During the interview, the 73-year-old politician and political prisoner answered several questions about the corruption allegations used to send him to jail for eight years, down from his original 12-year sentenced ruled on in 2018.

“The only thing that interests me is to prove my innocence and I will fight for it until my life’s last days,” Lula said and commented that, besides being politically motivated, his trial was wrought with legal irregularities. No actual evidence against the ex-president was ever presented in court, just testimonies against him.

“[The Human Rights, Family and Women Minister] Damares echoes Bolsonaro: minors are learning to use weapons without judicial authorization. The families demand it. Which families, minister? Those from the hills and slums? Now the motto is ‘arm one another’?”

Since April 7, 2018, Lula has been imprisoned at a Curitiba’s federal prison convicted of allegedly receiving a luxurious beach apartment from Odebrecht, a Brazilian construction company in exchange for contracts with Petrobras, a state-owned oil company.

Lula recalled that many opposition politicians wrongly thought he was going to leave Brazil before being arrested.

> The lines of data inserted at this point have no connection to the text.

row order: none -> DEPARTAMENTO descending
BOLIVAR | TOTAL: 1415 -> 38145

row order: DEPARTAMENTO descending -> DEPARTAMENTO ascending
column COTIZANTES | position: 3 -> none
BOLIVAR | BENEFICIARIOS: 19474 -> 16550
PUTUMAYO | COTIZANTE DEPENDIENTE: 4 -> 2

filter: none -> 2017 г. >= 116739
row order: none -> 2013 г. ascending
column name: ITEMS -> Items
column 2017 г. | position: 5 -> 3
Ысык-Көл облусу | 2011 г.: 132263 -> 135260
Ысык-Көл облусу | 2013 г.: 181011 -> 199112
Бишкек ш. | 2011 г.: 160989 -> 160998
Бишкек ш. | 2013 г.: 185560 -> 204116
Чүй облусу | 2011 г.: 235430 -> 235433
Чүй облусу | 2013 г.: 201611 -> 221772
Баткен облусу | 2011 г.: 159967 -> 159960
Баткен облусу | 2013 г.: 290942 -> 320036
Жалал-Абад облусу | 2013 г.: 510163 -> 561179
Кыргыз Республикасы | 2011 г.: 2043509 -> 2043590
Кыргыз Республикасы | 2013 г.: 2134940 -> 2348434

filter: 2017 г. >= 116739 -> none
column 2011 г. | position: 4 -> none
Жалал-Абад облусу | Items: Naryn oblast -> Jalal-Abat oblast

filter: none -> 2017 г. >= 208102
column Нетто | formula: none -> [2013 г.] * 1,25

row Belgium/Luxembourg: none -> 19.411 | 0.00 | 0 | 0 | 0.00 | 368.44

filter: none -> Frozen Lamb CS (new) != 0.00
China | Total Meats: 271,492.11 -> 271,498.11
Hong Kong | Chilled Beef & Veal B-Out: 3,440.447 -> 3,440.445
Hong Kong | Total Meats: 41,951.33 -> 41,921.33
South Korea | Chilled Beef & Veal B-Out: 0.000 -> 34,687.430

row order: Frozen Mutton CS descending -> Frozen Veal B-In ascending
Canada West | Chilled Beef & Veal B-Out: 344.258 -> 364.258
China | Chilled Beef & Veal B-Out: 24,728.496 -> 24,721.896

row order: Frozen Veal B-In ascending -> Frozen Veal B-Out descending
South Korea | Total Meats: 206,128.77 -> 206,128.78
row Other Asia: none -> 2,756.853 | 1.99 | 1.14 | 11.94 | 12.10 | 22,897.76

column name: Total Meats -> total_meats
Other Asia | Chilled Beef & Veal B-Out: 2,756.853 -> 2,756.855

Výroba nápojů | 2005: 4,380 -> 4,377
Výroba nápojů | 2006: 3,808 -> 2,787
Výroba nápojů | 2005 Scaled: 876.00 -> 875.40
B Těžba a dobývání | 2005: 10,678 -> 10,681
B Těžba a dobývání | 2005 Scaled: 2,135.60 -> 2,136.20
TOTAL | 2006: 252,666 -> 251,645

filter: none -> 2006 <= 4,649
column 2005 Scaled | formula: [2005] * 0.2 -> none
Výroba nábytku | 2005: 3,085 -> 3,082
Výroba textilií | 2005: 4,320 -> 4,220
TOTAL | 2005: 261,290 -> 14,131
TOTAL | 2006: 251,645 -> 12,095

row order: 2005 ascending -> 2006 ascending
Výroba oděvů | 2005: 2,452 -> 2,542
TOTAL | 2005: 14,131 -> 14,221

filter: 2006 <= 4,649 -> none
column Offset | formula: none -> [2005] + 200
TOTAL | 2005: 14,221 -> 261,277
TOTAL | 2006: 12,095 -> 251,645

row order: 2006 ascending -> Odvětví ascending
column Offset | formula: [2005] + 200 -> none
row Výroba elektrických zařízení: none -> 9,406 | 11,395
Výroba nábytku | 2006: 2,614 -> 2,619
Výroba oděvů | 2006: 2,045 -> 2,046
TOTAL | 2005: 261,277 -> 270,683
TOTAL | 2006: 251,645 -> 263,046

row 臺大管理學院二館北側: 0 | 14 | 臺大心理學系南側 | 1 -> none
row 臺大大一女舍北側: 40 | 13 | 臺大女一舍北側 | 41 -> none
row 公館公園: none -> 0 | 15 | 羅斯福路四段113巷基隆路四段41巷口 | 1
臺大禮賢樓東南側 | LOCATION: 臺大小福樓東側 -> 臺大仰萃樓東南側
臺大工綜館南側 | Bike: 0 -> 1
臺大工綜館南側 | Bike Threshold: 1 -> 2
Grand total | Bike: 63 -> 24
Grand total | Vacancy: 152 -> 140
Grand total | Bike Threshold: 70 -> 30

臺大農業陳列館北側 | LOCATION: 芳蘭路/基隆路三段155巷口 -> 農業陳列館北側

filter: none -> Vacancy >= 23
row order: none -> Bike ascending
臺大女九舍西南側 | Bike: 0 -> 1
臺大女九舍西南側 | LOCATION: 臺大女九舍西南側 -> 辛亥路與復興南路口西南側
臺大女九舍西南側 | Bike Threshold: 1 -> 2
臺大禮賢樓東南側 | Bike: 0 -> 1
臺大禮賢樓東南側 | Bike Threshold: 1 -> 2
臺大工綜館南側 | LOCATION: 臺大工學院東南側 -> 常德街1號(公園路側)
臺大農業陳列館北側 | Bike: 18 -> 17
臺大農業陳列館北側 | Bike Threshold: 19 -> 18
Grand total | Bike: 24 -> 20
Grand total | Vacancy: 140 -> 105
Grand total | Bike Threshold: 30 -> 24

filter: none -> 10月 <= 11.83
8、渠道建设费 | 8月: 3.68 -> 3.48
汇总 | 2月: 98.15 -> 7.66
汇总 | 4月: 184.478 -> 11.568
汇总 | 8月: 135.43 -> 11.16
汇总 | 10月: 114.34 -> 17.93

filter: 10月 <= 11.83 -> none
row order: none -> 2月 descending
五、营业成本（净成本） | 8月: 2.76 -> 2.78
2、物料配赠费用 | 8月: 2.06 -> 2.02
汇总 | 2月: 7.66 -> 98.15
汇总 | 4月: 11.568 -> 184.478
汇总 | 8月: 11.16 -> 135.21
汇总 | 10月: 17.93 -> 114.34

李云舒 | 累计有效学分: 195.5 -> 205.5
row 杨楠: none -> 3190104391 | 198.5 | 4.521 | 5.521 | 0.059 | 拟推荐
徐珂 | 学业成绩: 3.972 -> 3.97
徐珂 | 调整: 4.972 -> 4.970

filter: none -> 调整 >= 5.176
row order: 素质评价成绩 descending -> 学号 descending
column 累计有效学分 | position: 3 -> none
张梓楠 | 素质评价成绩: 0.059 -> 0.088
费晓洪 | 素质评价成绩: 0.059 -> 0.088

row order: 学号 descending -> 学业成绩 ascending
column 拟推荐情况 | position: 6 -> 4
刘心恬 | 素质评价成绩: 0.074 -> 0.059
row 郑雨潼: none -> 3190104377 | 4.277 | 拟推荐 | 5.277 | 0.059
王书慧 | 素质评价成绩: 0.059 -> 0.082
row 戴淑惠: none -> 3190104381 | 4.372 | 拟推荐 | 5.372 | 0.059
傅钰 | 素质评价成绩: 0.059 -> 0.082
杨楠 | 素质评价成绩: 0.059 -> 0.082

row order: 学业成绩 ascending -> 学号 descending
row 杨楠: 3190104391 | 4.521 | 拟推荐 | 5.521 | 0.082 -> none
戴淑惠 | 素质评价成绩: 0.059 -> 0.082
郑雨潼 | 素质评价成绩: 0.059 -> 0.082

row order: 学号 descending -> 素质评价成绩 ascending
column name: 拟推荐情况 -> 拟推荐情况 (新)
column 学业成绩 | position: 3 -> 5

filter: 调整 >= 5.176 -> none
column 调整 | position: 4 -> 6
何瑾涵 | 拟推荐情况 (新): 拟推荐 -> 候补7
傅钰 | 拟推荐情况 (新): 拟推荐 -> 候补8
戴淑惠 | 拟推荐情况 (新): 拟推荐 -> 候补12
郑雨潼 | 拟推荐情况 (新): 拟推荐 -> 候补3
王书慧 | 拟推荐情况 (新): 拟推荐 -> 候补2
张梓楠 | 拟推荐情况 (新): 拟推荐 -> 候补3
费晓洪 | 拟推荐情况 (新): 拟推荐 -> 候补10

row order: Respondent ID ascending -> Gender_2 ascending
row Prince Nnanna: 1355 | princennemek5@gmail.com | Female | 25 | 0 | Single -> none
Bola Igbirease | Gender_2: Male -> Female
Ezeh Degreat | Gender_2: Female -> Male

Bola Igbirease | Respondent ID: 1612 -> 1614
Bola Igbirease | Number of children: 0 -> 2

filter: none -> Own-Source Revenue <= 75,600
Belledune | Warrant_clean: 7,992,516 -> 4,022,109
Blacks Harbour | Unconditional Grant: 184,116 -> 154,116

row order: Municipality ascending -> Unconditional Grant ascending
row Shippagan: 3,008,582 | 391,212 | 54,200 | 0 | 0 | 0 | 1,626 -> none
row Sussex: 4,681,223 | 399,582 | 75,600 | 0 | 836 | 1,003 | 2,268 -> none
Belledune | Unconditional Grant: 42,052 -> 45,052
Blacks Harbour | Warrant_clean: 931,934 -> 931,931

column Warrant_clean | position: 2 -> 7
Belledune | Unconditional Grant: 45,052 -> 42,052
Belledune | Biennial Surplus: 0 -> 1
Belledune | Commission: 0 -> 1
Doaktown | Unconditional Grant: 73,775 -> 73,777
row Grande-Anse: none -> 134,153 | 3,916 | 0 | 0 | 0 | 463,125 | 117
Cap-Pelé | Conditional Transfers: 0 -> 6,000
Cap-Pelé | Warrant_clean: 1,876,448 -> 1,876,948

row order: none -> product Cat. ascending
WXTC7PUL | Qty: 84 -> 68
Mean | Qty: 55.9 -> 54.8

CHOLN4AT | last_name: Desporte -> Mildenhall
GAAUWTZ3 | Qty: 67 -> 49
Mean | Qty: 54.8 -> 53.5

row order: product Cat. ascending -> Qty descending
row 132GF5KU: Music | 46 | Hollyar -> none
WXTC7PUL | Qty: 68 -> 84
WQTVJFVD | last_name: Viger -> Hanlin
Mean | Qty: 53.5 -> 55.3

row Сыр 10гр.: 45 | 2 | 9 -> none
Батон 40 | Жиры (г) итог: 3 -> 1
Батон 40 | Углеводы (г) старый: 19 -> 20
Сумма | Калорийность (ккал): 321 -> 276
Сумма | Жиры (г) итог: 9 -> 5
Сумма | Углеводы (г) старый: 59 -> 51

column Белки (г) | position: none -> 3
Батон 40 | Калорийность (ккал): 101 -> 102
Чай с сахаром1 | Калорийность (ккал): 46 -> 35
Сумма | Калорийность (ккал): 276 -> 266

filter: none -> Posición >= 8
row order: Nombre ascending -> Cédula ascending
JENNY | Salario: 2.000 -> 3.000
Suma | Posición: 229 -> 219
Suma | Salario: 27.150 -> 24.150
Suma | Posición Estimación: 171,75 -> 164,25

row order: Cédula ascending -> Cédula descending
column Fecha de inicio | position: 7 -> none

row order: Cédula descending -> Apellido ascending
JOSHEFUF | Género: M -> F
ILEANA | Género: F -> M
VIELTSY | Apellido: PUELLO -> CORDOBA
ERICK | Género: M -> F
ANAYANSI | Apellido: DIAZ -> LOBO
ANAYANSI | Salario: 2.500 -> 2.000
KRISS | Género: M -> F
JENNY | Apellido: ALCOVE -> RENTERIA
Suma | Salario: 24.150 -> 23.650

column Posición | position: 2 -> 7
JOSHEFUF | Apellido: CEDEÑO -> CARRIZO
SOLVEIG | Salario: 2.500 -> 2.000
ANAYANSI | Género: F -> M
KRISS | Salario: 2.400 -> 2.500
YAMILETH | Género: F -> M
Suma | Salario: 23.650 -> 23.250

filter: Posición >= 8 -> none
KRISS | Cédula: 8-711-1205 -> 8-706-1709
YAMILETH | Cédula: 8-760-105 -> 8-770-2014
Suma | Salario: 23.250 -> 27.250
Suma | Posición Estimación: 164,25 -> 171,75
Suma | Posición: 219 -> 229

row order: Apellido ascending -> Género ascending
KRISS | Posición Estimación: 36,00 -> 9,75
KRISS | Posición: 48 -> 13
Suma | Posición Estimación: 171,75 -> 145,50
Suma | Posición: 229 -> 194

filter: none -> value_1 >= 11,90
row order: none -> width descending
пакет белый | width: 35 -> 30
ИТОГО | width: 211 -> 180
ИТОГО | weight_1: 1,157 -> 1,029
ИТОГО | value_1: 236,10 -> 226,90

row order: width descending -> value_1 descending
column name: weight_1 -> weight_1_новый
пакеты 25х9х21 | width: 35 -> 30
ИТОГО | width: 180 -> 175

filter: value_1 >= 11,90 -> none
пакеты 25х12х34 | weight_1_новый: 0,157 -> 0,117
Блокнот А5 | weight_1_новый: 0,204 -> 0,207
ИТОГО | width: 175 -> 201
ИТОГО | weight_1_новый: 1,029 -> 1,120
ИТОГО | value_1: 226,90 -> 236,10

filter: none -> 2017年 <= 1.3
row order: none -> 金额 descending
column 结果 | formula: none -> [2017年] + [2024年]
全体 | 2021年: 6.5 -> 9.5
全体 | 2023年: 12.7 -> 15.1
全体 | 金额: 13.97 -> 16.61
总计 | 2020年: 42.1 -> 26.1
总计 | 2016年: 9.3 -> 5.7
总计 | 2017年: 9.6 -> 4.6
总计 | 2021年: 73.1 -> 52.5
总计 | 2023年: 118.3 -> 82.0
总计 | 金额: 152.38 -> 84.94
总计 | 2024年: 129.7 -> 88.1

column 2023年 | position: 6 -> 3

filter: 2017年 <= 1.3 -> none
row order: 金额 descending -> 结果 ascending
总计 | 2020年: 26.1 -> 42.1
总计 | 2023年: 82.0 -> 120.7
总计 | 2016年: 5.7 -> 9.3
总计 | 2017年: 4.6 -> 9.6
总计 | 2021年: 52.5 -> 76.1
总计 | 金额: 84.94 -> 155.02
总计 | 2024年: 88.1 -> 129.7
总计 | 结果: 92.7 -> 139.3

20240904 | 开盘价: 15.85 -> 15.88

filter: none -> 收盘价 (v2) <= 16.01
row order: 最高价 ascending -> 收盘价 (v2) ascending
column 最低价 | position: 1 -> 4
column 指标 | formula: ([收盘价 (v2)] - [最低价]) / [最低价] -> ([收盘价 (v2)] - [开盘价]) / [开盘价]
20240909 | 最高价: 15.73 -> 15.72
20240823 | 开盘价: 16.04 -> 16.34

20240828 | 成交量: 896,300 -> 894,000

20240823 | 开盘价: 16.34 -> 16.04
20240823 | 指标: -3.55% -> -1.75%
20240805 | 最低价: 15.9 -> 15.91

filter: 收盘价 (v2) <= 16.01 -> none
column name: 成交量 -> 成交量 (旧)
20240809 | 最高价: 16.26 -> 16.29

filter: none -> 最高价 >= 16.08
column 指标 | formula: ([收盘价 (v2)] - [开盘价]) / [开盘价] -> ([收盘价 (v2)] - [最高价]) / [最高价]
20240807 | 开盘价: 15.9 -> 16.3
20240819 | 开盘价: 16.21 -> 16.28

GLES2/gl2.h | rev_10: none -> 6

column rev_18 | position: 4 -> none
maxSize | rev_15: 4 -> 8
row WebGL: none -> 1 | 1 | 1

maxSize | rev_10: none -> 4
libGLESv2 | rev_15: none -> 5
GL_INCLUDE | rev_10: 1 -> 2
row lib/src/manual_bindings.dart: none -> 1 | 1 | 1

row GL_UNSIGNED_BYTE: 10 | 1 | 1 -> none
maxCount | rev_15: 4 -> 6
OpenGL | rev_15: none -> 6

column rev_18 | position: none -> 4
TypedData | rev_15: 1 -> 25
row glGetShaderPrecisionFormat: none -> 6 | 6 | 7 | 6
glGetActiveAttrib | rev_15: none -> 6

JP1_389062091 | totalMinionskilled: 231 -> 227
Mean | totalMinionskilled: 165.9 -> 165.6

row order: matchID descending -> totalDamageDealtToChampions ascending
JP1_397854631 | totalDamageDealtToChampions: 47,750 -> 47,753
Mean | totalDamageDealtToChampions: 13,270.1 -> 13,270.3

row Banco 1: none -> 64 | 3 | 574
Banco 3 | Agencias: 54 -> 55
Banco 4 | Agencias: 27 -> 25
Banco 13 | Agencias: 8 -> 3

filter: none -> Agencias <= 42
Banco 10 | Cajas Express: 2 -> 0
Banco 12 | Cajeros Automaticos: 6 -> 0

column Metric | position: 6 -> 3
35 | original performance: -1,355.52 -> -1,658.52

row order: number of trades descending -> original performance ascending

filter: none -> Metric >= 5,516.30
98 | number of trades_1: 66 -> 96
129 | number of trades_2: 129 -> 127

“I decided to stay in my country. If they want me in Curitiba, I will be there,” he said and thanked “those wonderful people who are out there,” referring to the thousands of Brazilians supporters who have been in permanent mobilization and solidarity since his imprisonment in April 2018.

Brazil’s Federal Supreme Court recently ruled to allow Lula to be interviewed. This was his first broadcast interview originally set to be aired on RedeTV, but the Brazilian media outlet changed course last week, allegedly pressured by the Bolsonaro administration.